The tour went into a fairly new development off Huntsville-Brownsferry Road, the Village of Oakland Springs.

“This is the first phase and the smallest of the subdivisions on the tour,” Parker said. “It has come out of the ground rather quickly and it’s going to be more a Providence type of a development. On the back of the subdivision, as far as you can see, they are already stubbing it out for new homes.”

Even though the subdivision is on the far west end of Madison, in Limestone County, Parker said it is zoned for Rainbow, Discovery and Bob Jones. “Mill Creek (Elementary), Liberty (Middle) and James Clemens (High School) simply won’t hold them.”

“Our demographic projection for James Clemens is that by 2025 they will have about 2,800 students,” Parker said. “Obviously, they can’t hold that many. They will have about 2,100 this year.”

The tour then went to Nature’s Trail subdivision off Powell Road where the growth of new homes is exploding. New houses line the streets as you enter into the new development with lots ready for hundreds more.

“When I became Superintendent two and half years ago, this was dirt. This did not exist,” Parker said. “Now there is nothing but roads with places stubbed out for houses as far as you can see. There are fields upon fields that will be filled in with homes very soon. These are houses that have already been approved.”

Fueling most of the new growth in subdivisions on the west end of the city has been expansions in job opportunities coming to the area.

Just a short distance from the first new subdivisions within the Madison city limits lies the new Mazda-Toyota plant, which will create 4,000 new jobs – plus the construction jobs needed to build the facility. In addition, other new job opportunities in the area like the new FBI center coming to Redstone Arsenal, which have 1,350 positions, will be adding to Madison’s population boom in a dramatic way. “Madison offers a world class education and is one of the best in the nation,” Parker said. “Many of these people will want their kids in Madison City schools.”

The schools which serve the majority of western Madison are already busting at the seams. James Clemens is 100 students short of being at capacity level, and Liberty Middle School is at capacity level with 1400 students.

Mill Creek, the fastest growing elementary school in the district is at 1025 students. Just 25 more students and the school will be at capacity.

Columbia only has 50 more students to go before reaching capacity, and Heritage is just 60 students away from being filled 100%.

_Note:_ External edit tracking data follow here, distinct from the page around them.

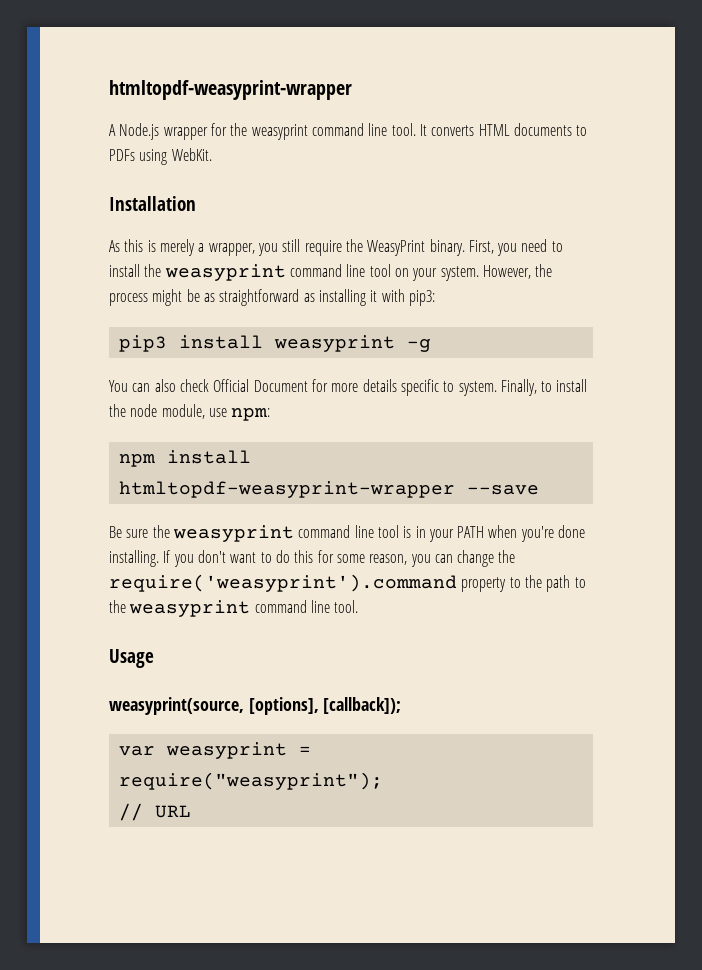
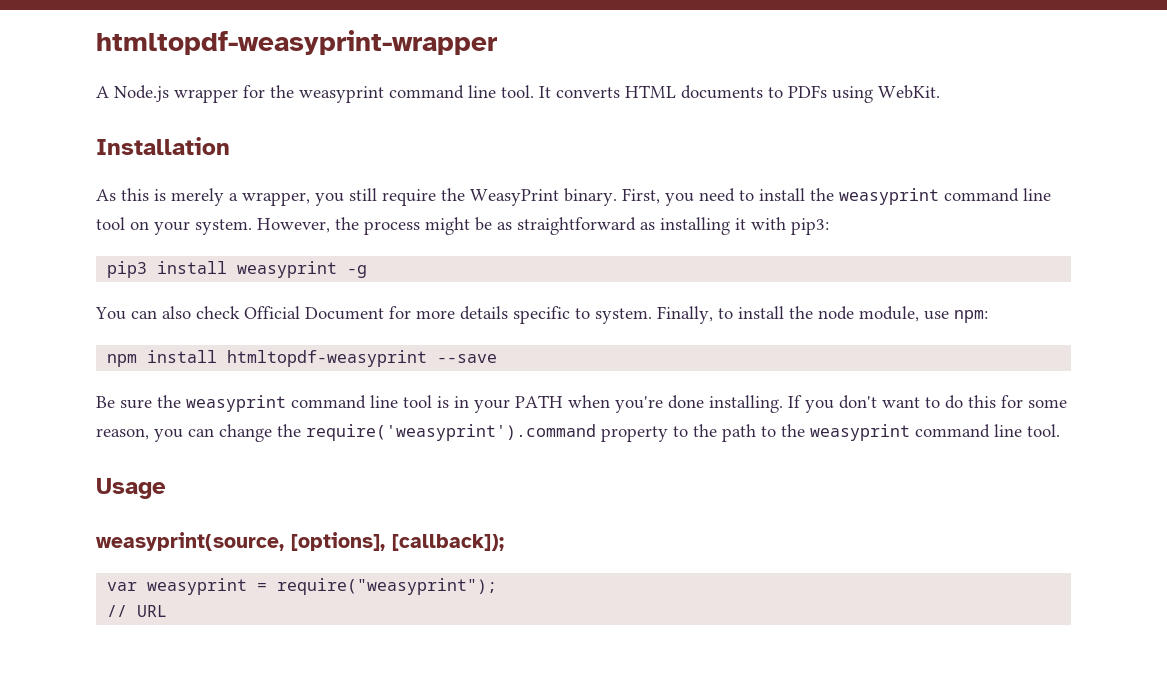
- npm install htmltopdf-weasyprint-wrapper --save
+ npm install htmltopdf-weasyprint --save

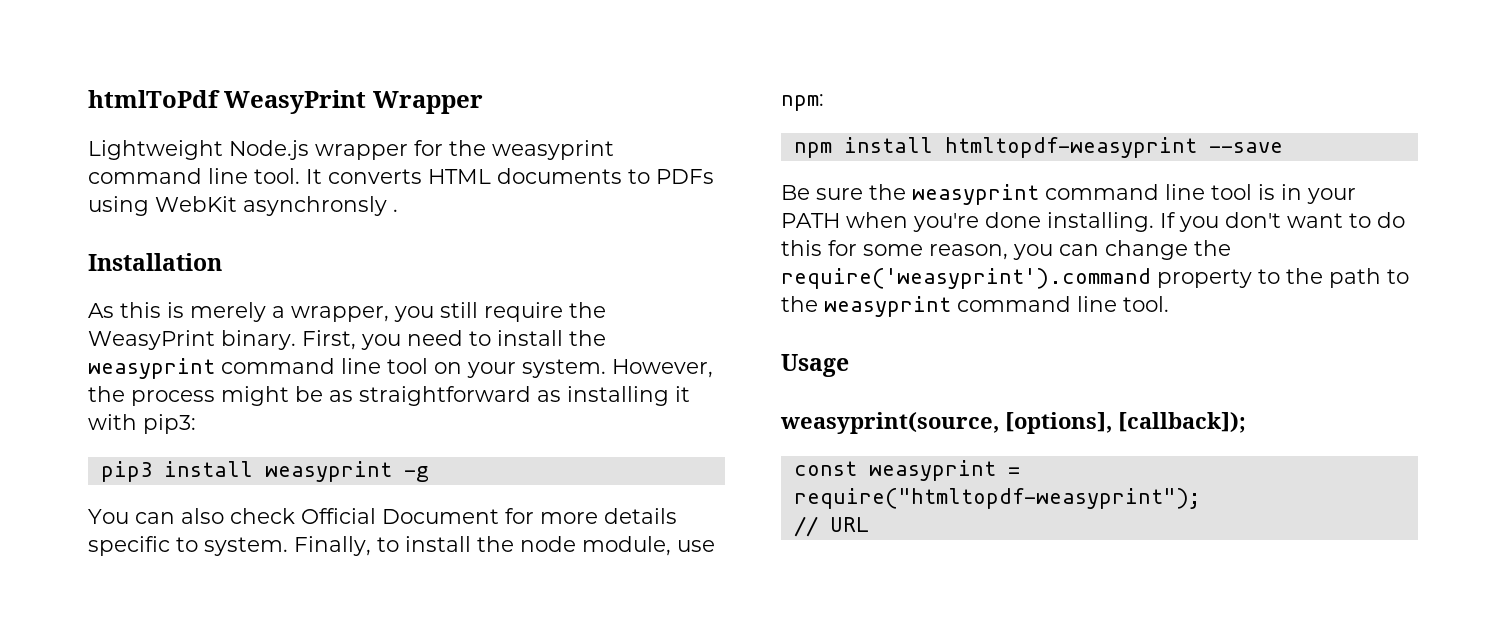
- htmltopdf-weasyprint-wrapper
- A Node.js wrapper for the weasyprint command line tool.
+ htmlToPdf WeasyPrint Wrapper
+ Lightweight Node.js wrapper for the weasyprint command line tool.
- It converts HTML documents to PDFs using WebKit.
+ It converts HTML documents to PDFs using WebKit asynchronsly .
- var weasyprint = require("weasyprint");
+ const weasyprint = require("htmltopdf-weasyprint");

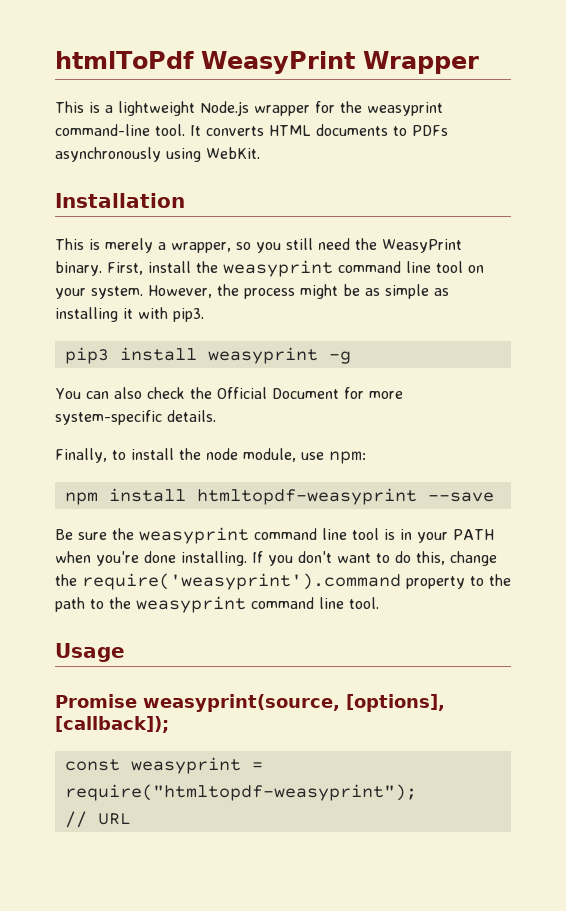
- Lightweight Node.js wrapper for the weasyprint command line tool.
+ This is a lightweight Node.js wrapper for the weasyprint command-line tool.
- It converts HTML documents to PDFs using WebKit asynchronsly .
+ It converts HTML documents to PDFs asynchronously using WebKit.
- As this is merely a wrapper, you still require the WeasyPrint binary.
+ This is merely a wrapper, so you still need the WeasyPrint binary.
- First, you need to install the weasyprint command line tool on your system.
+ First, install the weasyprint command line tool on your system.
- However, the process might be as straightforward as installing it with pip3:
+ However, the process might be as simple as installing it with pip3.
- You can also check Official Document for more details specific to system. Finally, to install the node module, use npm:
+ You can also check the Official Document for more system-specific details.
+ Finally, to install the node module, use npm:
- If you don't want to do this for some reason, you can change the require('weasyprint').command property to the path to the weasyprint command line tool.
+ If you don't want to do this, change the require('weasyprint').command property to the path to the weasyprint command line tool.
- weasyprint(source, [options], [callback]);
+ Promise weasyprint(source, [options], [callback]);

School and city officials have been saying for months how the property tax increase is really the best and only solution right now to handle the growth coming into Madison. They have said that it just makes sense that with a population boom like the one the city is feeling and will continue to see for the next few years, more room for classes will be needed to accommodate that growth. The problem is not in knowing what is needed, but how to pay for it. The current property tax rate is simply not enough to fund the amount of new buildings and expansions needed to meet the demand.

School officials point to the fact that Madison residents pay far less in local education property taxes than other top performing school districts in Alabama. Madison and Triana residents currently pay 27 mils of property tax for education.

Madison’s millage rate is currently the lowest of the top five schools in the state, which are according to NICHE: Mountain Brook, 52.9 mils; Madison City, 27; Homewood City, 37.5; Hoover City, 46.1; Vestavia Hills and 52.05.

A 12-mill increase for the city would bring Madison up to 39 mills.

One mil generates approximately $676,000 annually for Madison, so 12 mils would bring in about $8 million per year. Parker says that would leverage borrowing $120 million-plus for 30 years, depending on interest rates and other variables, to handle the immediate need the population boom has created.